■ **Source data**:
= Beginning of Section =

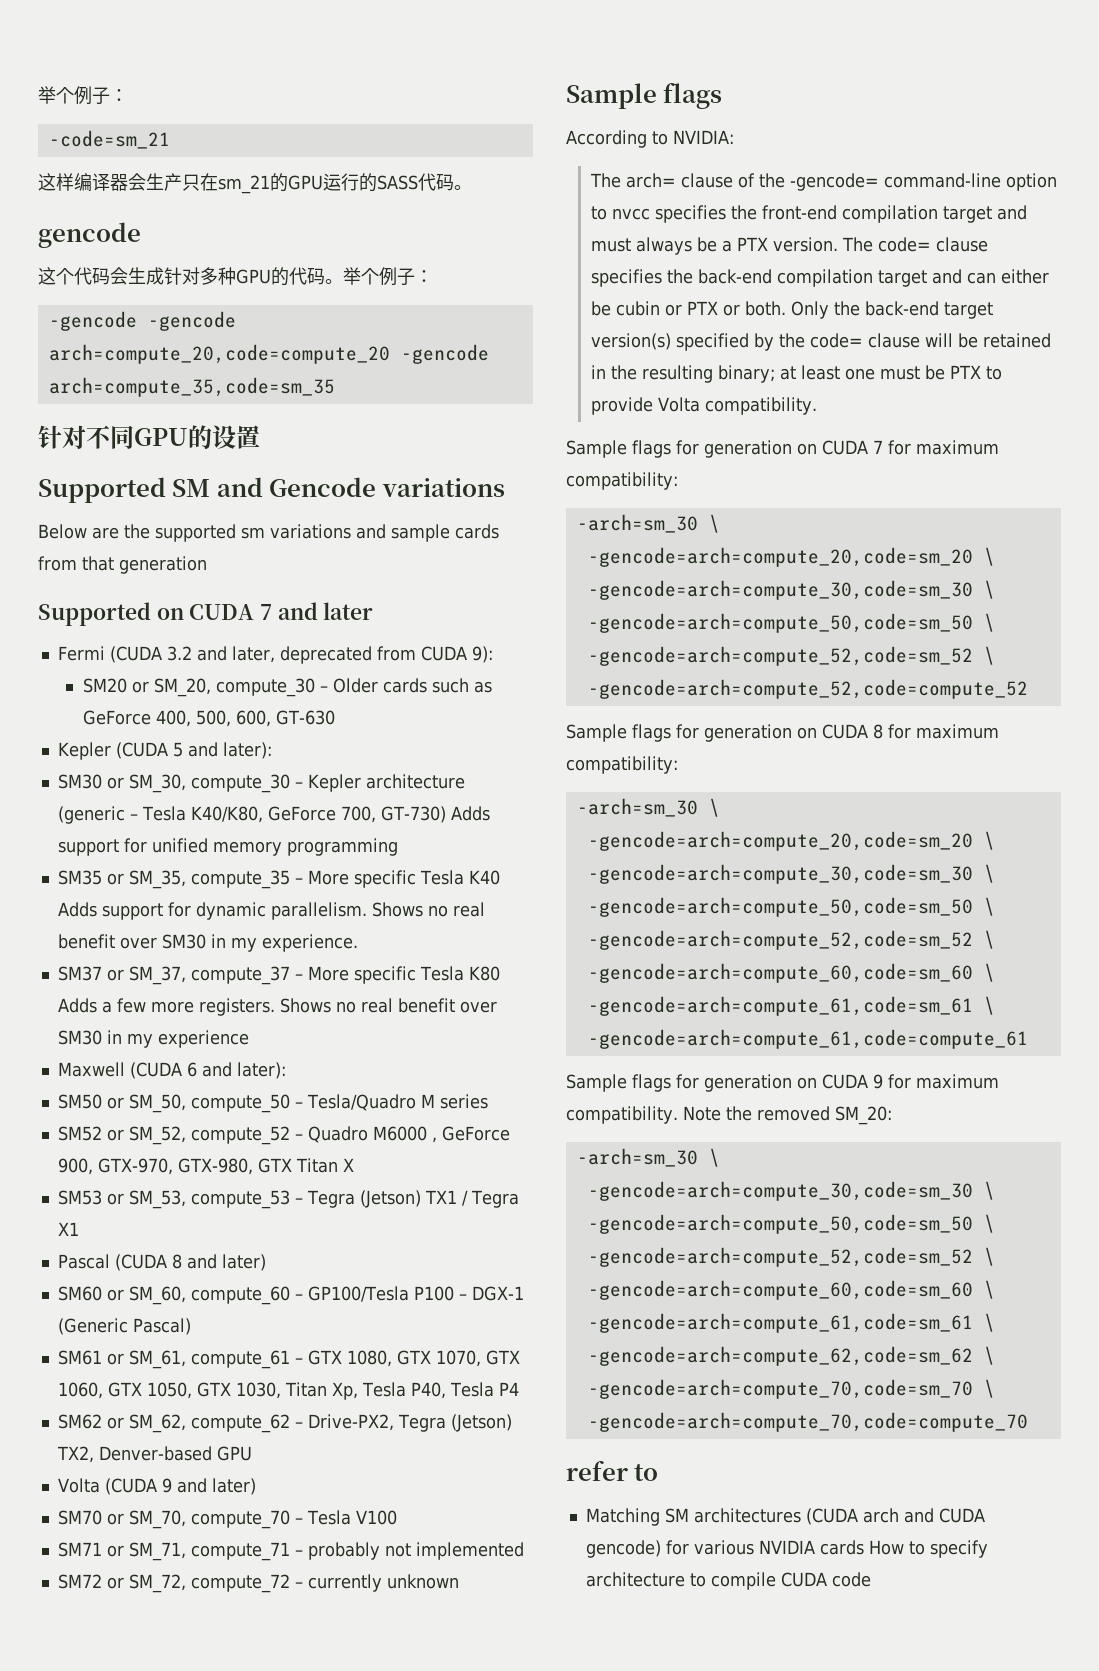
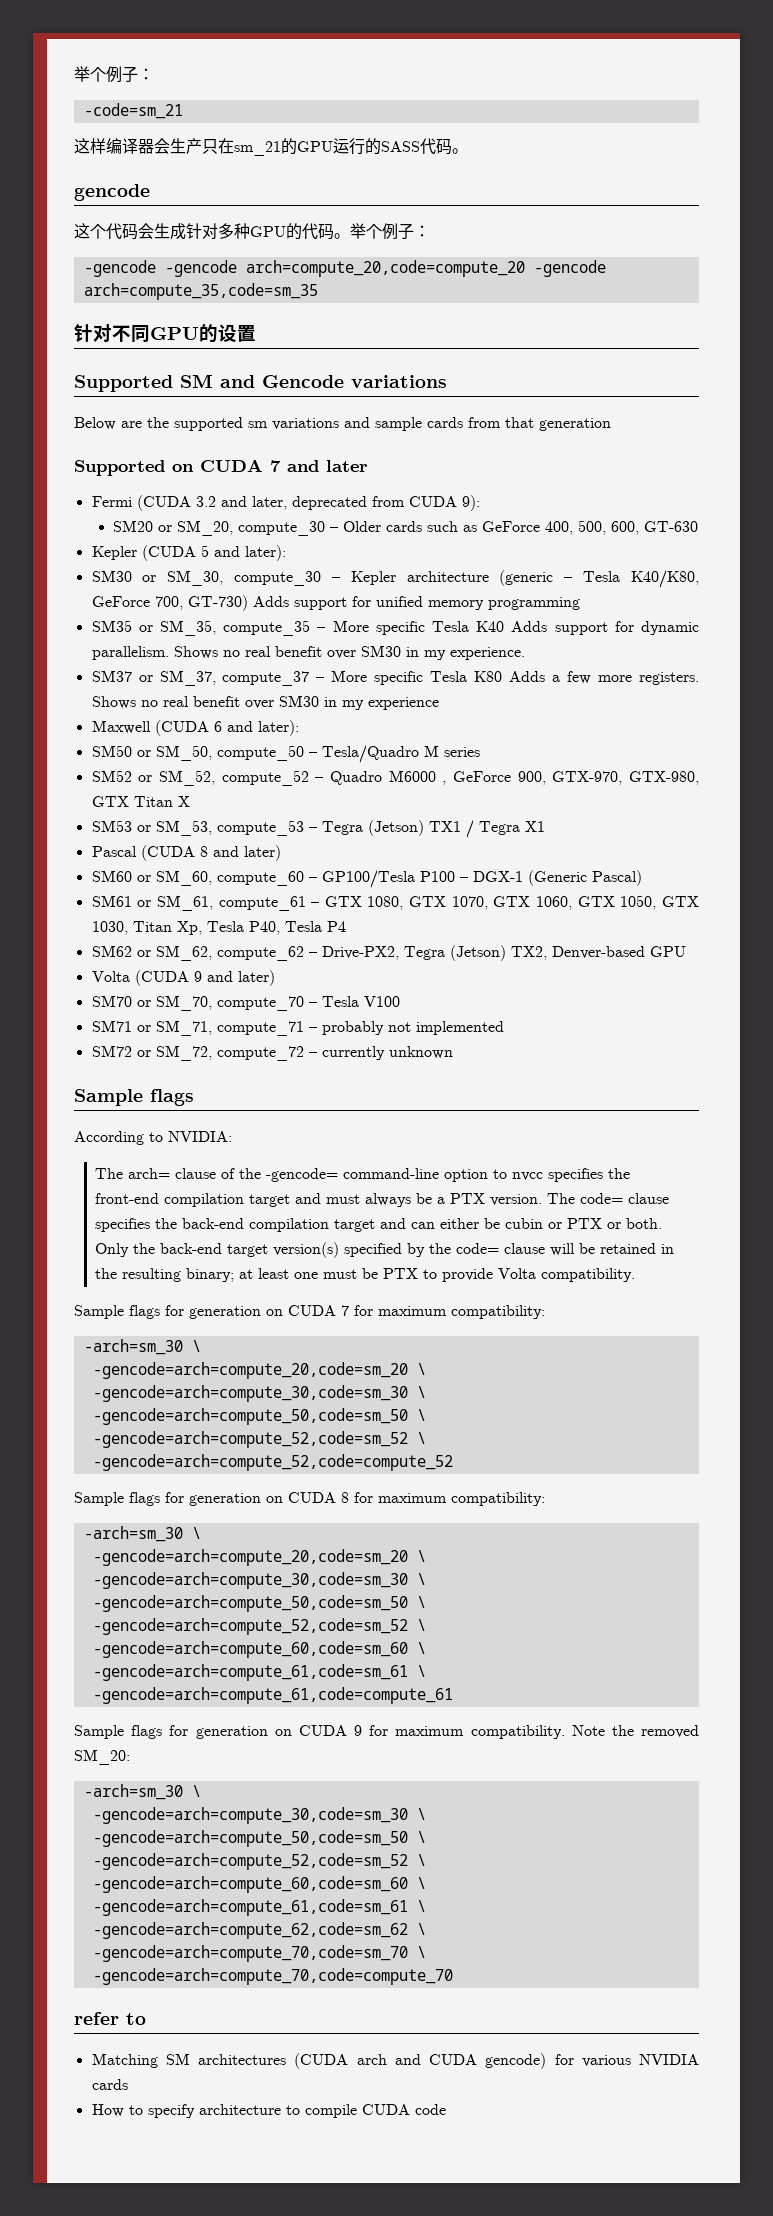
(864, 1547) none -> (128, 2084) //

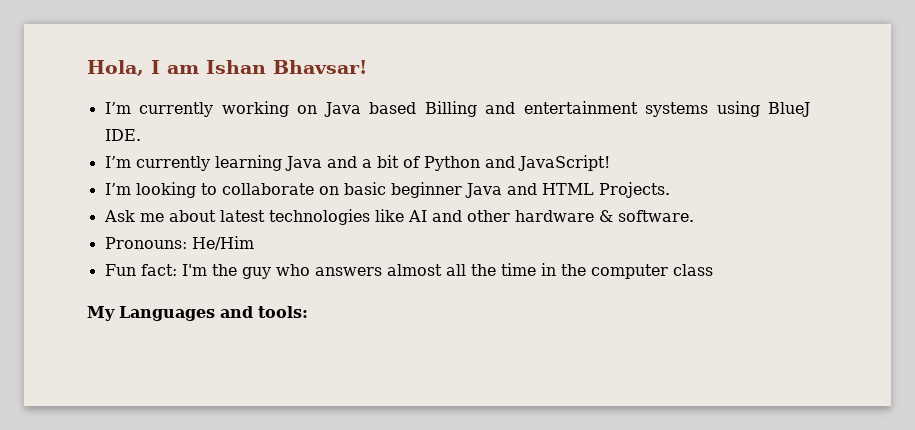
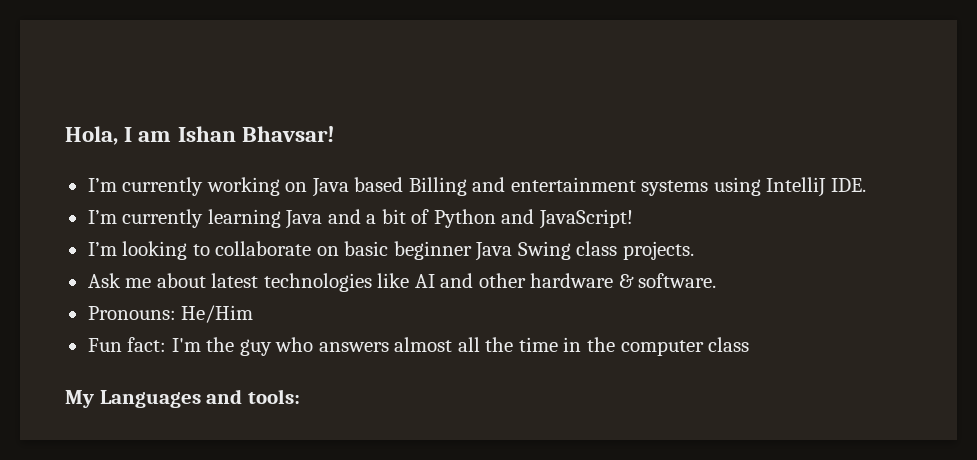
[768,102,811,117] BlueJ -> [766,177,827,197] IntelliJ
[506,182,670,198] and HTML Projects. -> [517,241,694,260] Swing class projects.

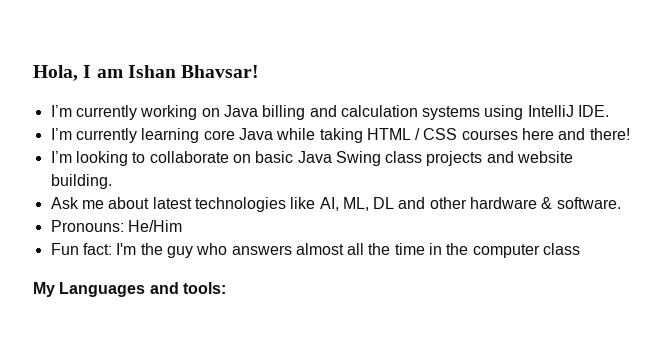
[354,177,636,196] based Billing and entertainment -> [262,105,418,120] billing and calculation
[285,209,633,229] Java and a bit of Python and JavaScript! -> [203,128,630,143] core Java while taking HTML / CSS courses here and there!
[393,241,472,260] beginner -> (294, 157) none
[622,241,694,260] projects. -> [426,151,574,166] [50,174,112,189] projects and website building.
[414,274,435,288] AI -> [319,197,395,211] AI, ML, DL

= End of Section =

■ **Brief**: An exact restatement of the lines from the one holding "[768,102,811,117] BlueJ ->" through the end of the entries, both ends included, is the whole answer. Pictures stay out.

■ **Task answer**:
[768,102,811,117] BlueJ -> [766,177,827,197] IntelliJ
[506,182,670,198] and HTML Projects. -> [517,241,694,260] Swing class projects.

[354,177,636,196] based Billing and entertainment -> [262,105,418,120] billing and calculation
[285,209,633,229] Java and a bit of Python and JavaScript! -> [203,128,630,143] core Java while taking HTML / CSS courses here and there!
[393,241,472,260] beginner -> (294, 157) none
[622,241,694,260] projects. -> [426,151,574,166] [50,174,112,189] projects and website building.
[414,274,435,288] AI -> [319,197,395,211] AI, ML, DL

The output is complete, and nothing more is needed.